Kasus ECHR ini terkait dengan perintah tahun 2017 dari Federal Security Service Rusia, yang menuntut Telegram memberikan informasi yang memungkinkan mereka mendekripsi komunikasi dari enam pengguna yang diduga terlibat dalam “aktivitas terorisme.” Telegram menolak untuk mematuhi perintah tersebut, dengan menyatakan bahwa tidak mungkin melakukannya tanpa menciptakan pintu belakang yang akan melemahkan enkripsi untuk semua pengguna. Telegram juga mencatat bahwa pengguna yang bersangkutan telah mengaktifkan enkripsi ujung ke ujung yang opsional, yang berarti bahkan perusahaan tersebut tidak dapat mengakses pesan mereka.

Rusia kemudian menghukum denda dan memblokir Telegram di negara tersebut. Meskipun larangan tersebut akhirnya dicabut pada tahun 2020, pengadilan dalam negeri tetap mempertahankannya meskipun tantangan dari pemohon saat ini dan pihak lain. Oleh karena itu, pemohon mengajukan masalah ini ke ECHR, dengan mengklaim bahwa ia tidak dapat mendapatkan keadilan atas pelanggaran hak asasi manusia mereka melalui pengadilan Rusia.

MEMBACA  Scooter Listrik Terbaik (2024)

Putusan ECHR pada hari Selasa memberikan ganti rugi sebesar €10.000 ($10.725) kepada pemohon, meskipun apakah ia benar-benar akan menerima uang tersebut adalah pertanyaan lain.

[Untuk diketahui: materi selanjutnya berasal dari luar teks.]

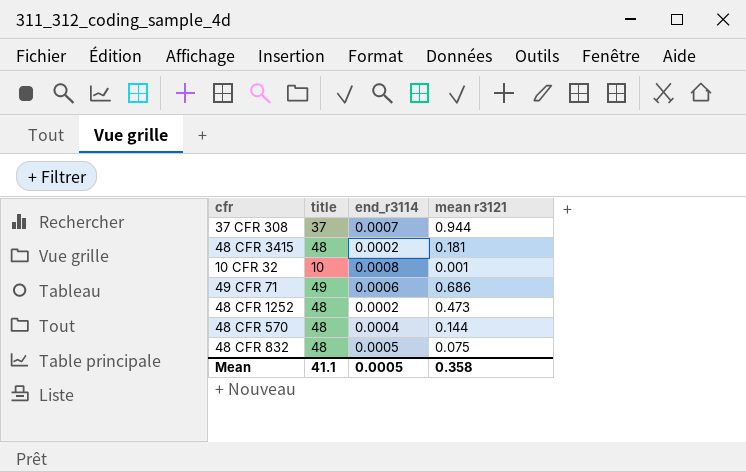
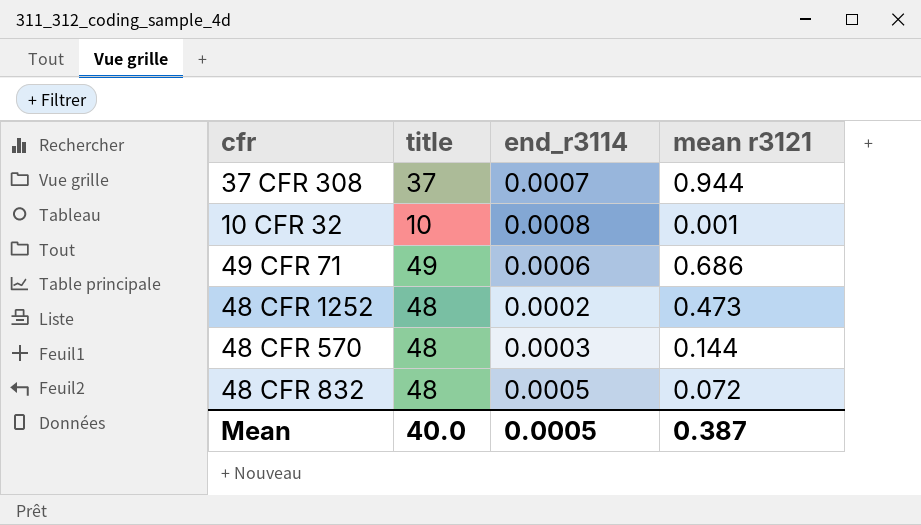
row 48 CFR 3415: 48 | 0.0002 | 0.181 -> none
48 CFR 570 | end_r3114: 0.0004 -> 0.0003
48 CFR 832 | mean r3121: 0.075 -> 0.072
Mean | title: 41.1 -> 40.0
Mean | mean r3121: 0.358 -> 0.387

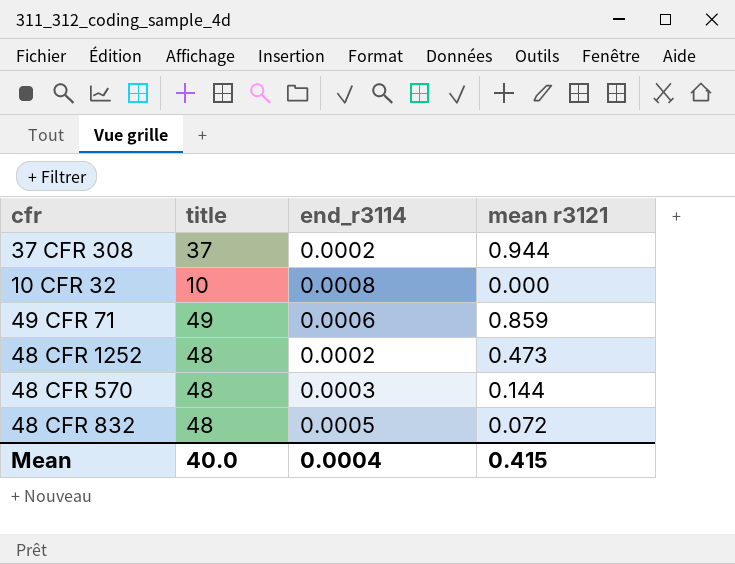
37 CFR 308 | end_r3114: 0.0007 -> 0.0002
10 CFR 32 | mean r3121: 0.001 -> 0.000
49 CFR 71 | mean r3121: 0.686 -> 0.859
Mean | end_r3114: 0.0005 -> 0.0004
Mean | mean r3121: 0.387 -> 0.415

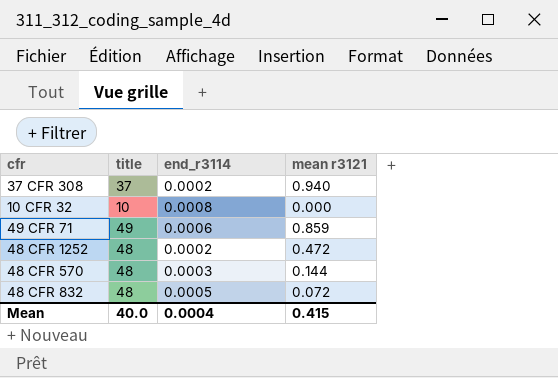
37 CFR 308 | mean r3121: 0.944 -> 0.940
48 CFR 1252 | mean r3121: 0.473 -> 0.472

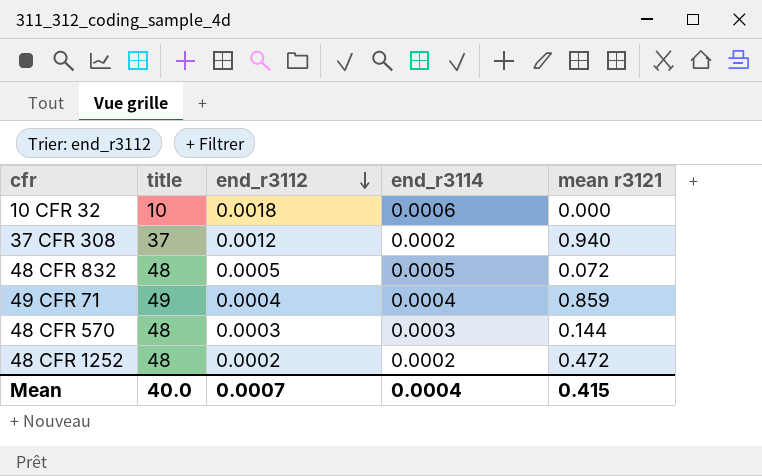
row order: none -> end_r3112 descending
column end_r3112 | position: none -> 3
10 CFR 32 | end_r3114: 0.0008 -> 0.0006
49 CFR 71 | end_r3114: 0.0006 -> 0.0004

Pada tahun 2015, Rusia mengeluarkan undang-undang domestik yang memungkinkan Mahkamah Konstitusi Rusia membatalkan putusan ECHR, langkah yang dikritik oleh Human Rights Watch karena melemahkan kemampuan korban untuk mencari keadilan.

Pemerintah vs Enkripsi

Pemerintah di seluruh dunia telah mencoba memaksa perusahaan teknologi untuk melemahkan enkripsi mereka selama bertahun-tahun. Pada tahun 2016, CEO Apple Tim Cook secara publik menentang permintaan pemerintah Amerika Serikat untuk menciptakan pintu belakang enkripsi iPhone, dengan menyatakan bahwa hal tersebut akan memiliki implikasi privasi dan pengawasan yang “mengerikan”. Namun, AS terus memberikan tekanan kepada Apple untuk membangun cara bagi penegak hukum untuk membuka perangkat orang-orang. WhatsApp juga menolak permintaan dari pemerintah Inggris untuk menciptakan pintu belakang pada enkripsinya pada tahun 2017 – konflik yang masih bisa berakhir dengan WhatsApp meninggalkan negara tersebut sepenuhnya.

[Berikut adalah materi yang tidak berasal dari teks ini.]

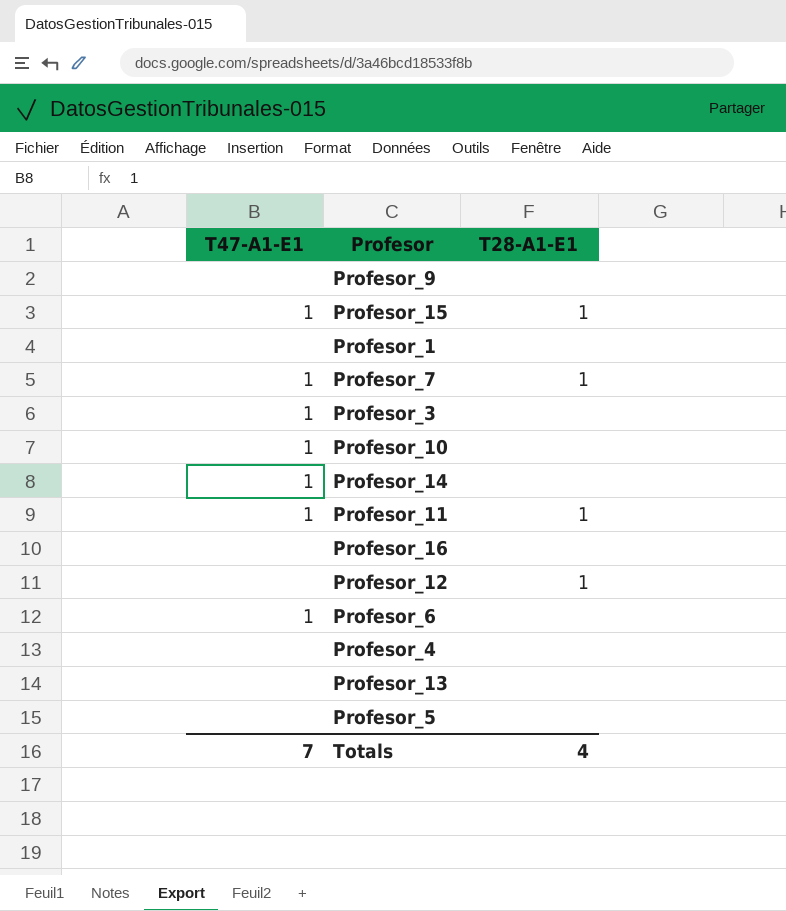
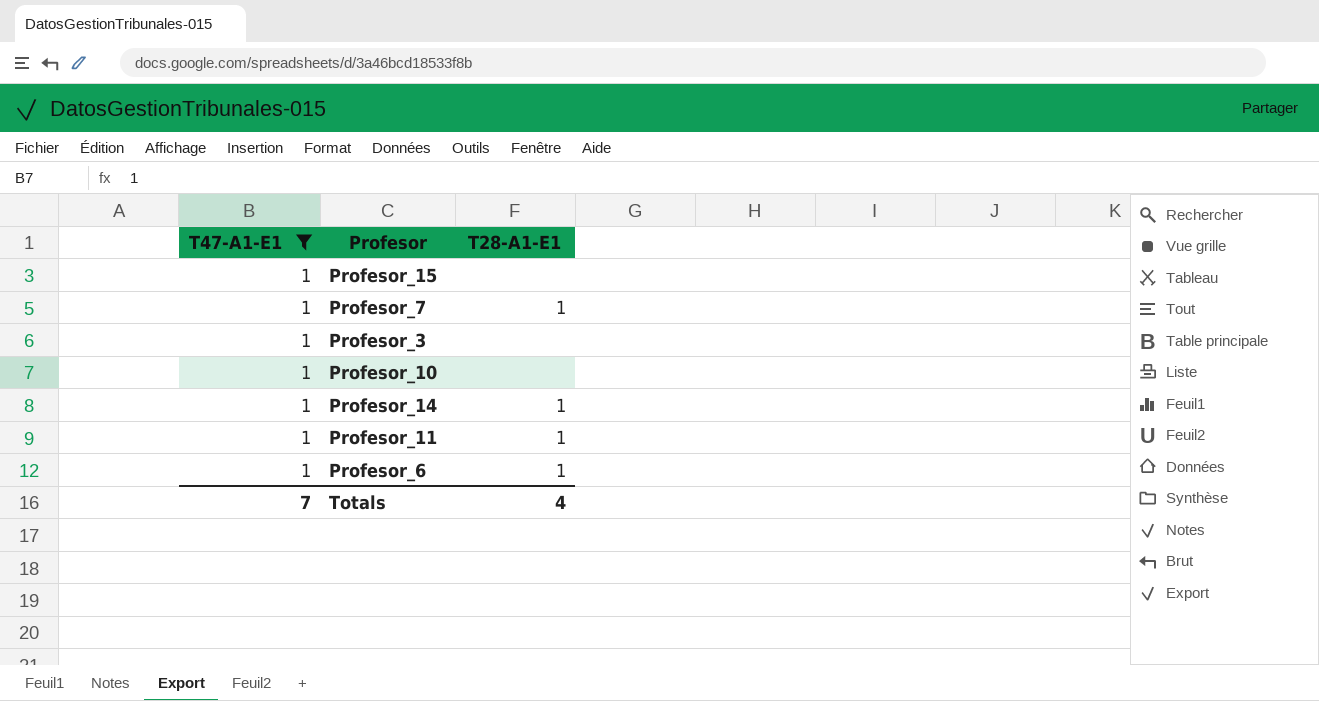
filter: none -> T47-A1-E1 = 1
Profesor_15 | T28-A1-E1: 1 -> none
Profesor_14 | T28-A1-E1: none -> 1
Profesor_6 | T28-A1-E1: none -> 1

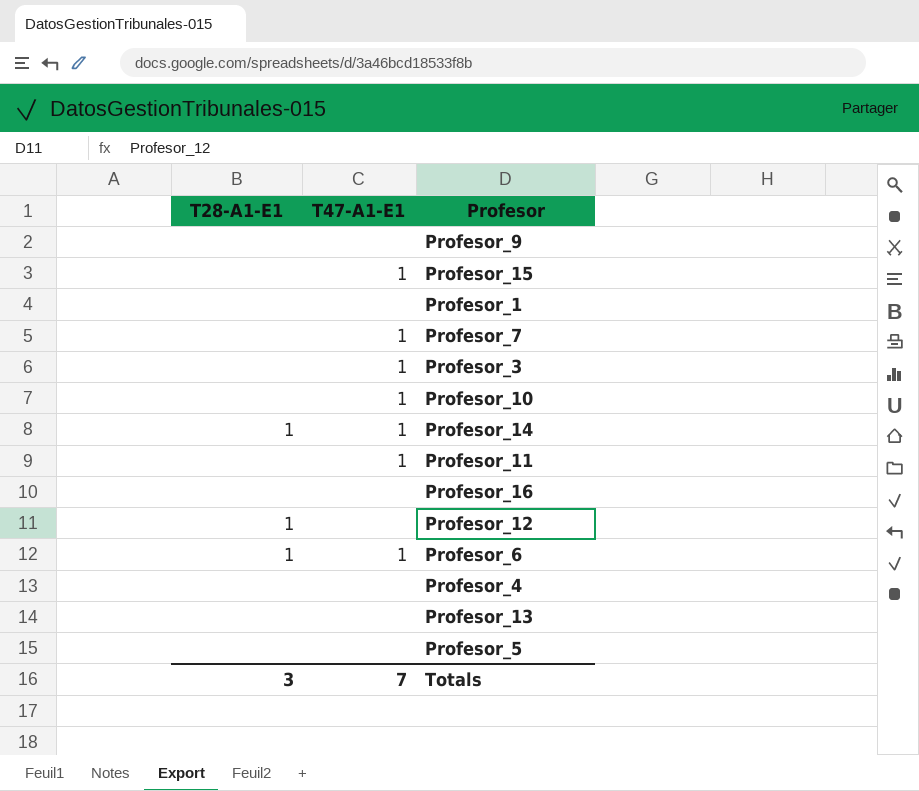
filter: T47-A1-E1 = 1 -> none
column T28-A1-E1 | position: 3 -> 1
Profesor_7 | T28-A1-E1: 1 -> none
Profesor_11 | T28-A1-E1: 1 -> none
Totals | T28-A1-E1: 4 -> 3

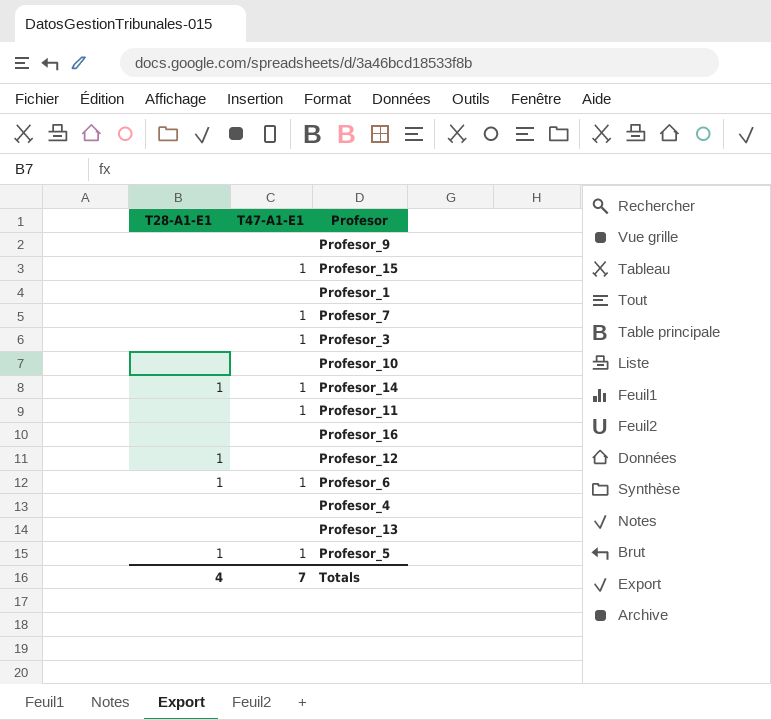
Profesor_10 | T47-A1-E1: 1 -> none
Profesor_5 | T28-A1-E1: none -> 1
Profesor_5 | T47-A1-E1: none -> 1
Totals | T28-A1-E1: 3 -> 4

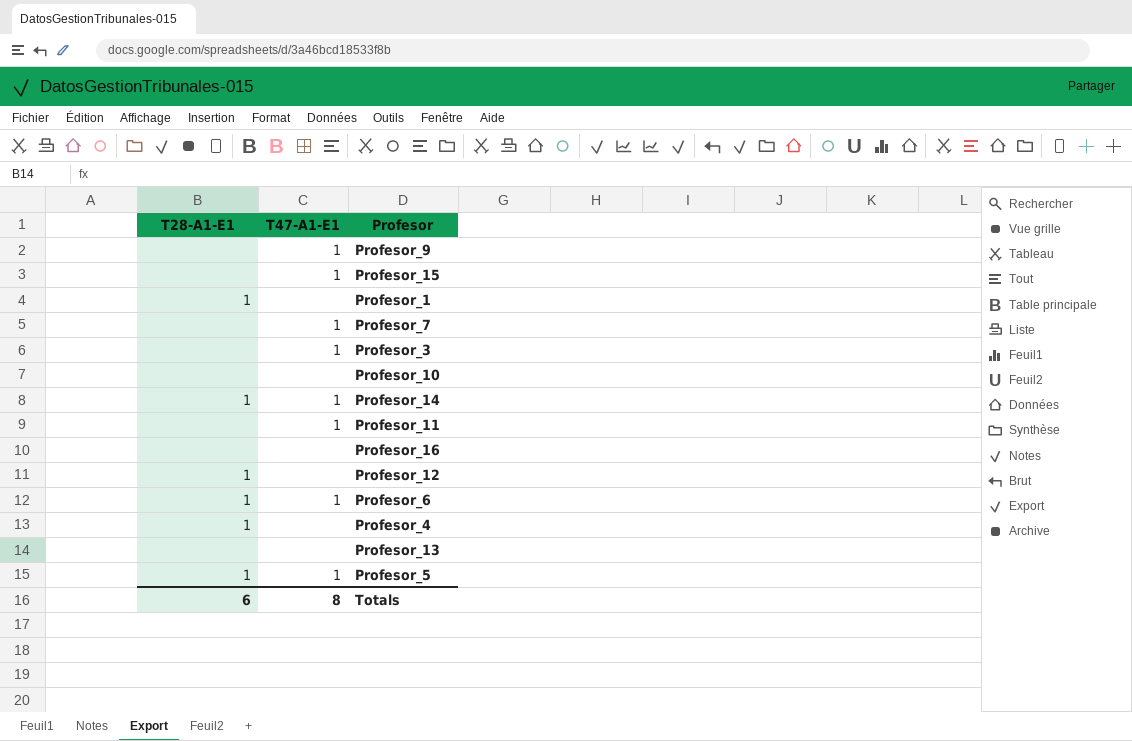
Profesor_9 | T47-A1-E1: none -> 1
Profesor_1 | T28-A1-E1: none -> 1
Profesor_4 | T28-A1-E1: none -> 1
Totals | T28-A1-E1: 4 -> 6
Totals | T47-A1-E1: 7 -> 8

Enkripsi juga semakin terancam di AS oleh Undang-Undang Eliminasi Teknologi Interaktif yang Penyalahgunaannya dan yang Terlantar (EARN IT), undang-undang yang diusulkan yang diajukan ke Kongres pada tahun 2020. Saat itu, aplikasi pesan Signal memperingatkan bahwa mungkin tidak dapat terus beroperasi di AS jika RUU tersebut disahkan, dengan mengklaim bahwa undang-undang tersebut akan melemahkan enkripsi ujung ke ujung. RUU tersebut kemudian diubah dalam upaya untuk mengatasi kekhawatiran tersebut, namun itu tidak cukup untuk menenangkan para ahli privasi.

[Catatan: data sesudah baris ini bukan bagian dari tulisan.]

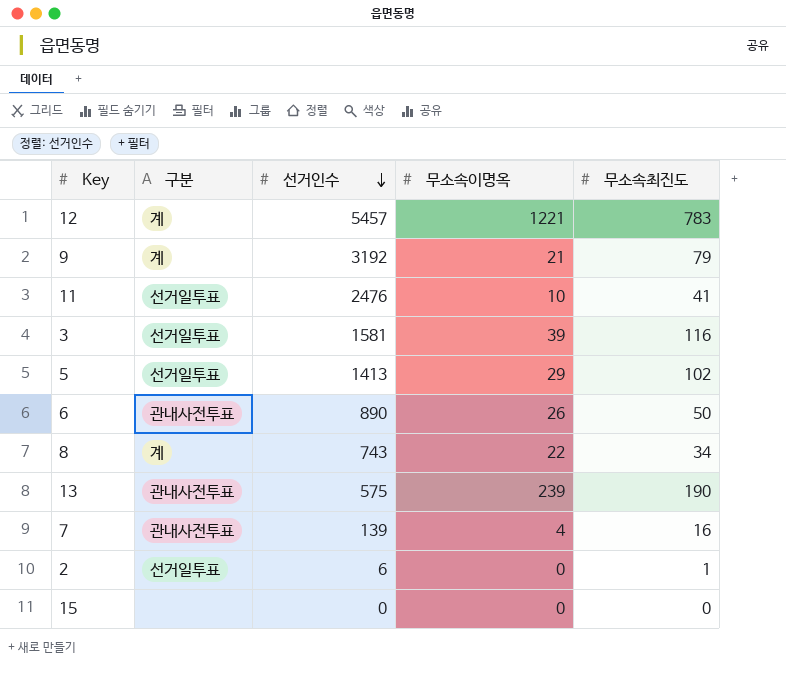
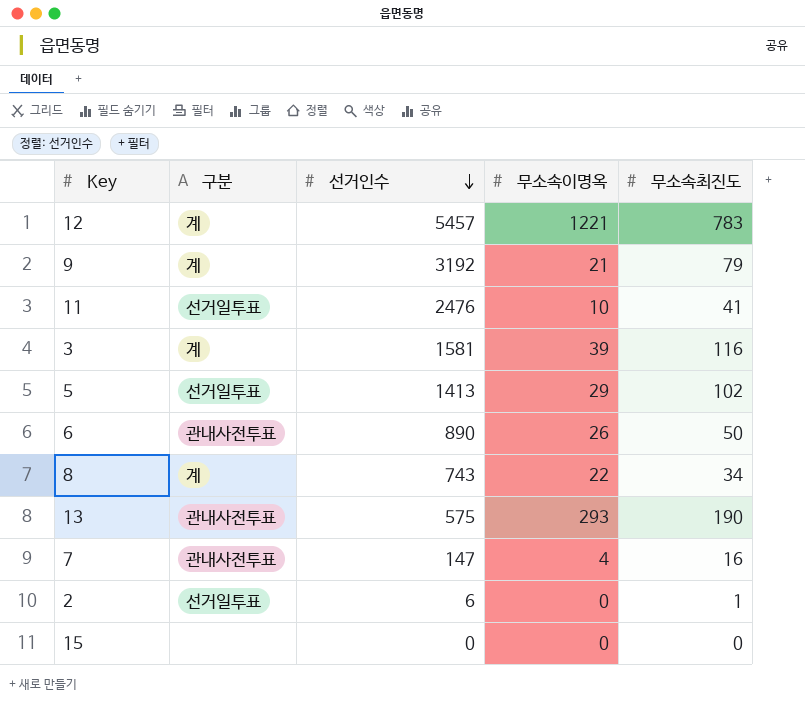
3 | 구분: 선거일투표 -> 계
13 | 무소속이명옥: 239 -> 293
7 | 선거인수: 139 -> 147

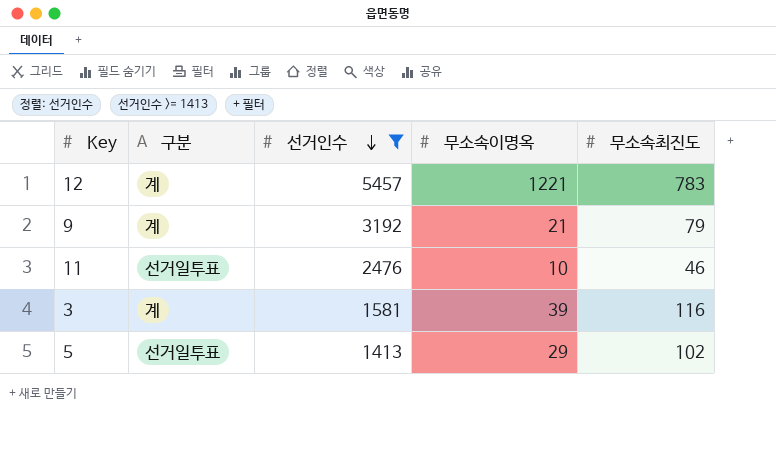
filter: none -> 선거인수 >= 1413
11 | 무소속최진도: 41 -> 46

Putusan ECHR minggu ini tidak mungkin mengakhiri masalah enkripsi yang berlangsung lama ini. Namun, ini merupakan kemenangan yang mencolok bagi para pendukung privasi dan keamanan di seluruh dunia.

MEMBACA  Tukang sepatu Malaysia meminta maaf atas sepatu hak tinggi berlogo yang beberapa orang anggap menyerupai tulisan Arab untuk Tuhan.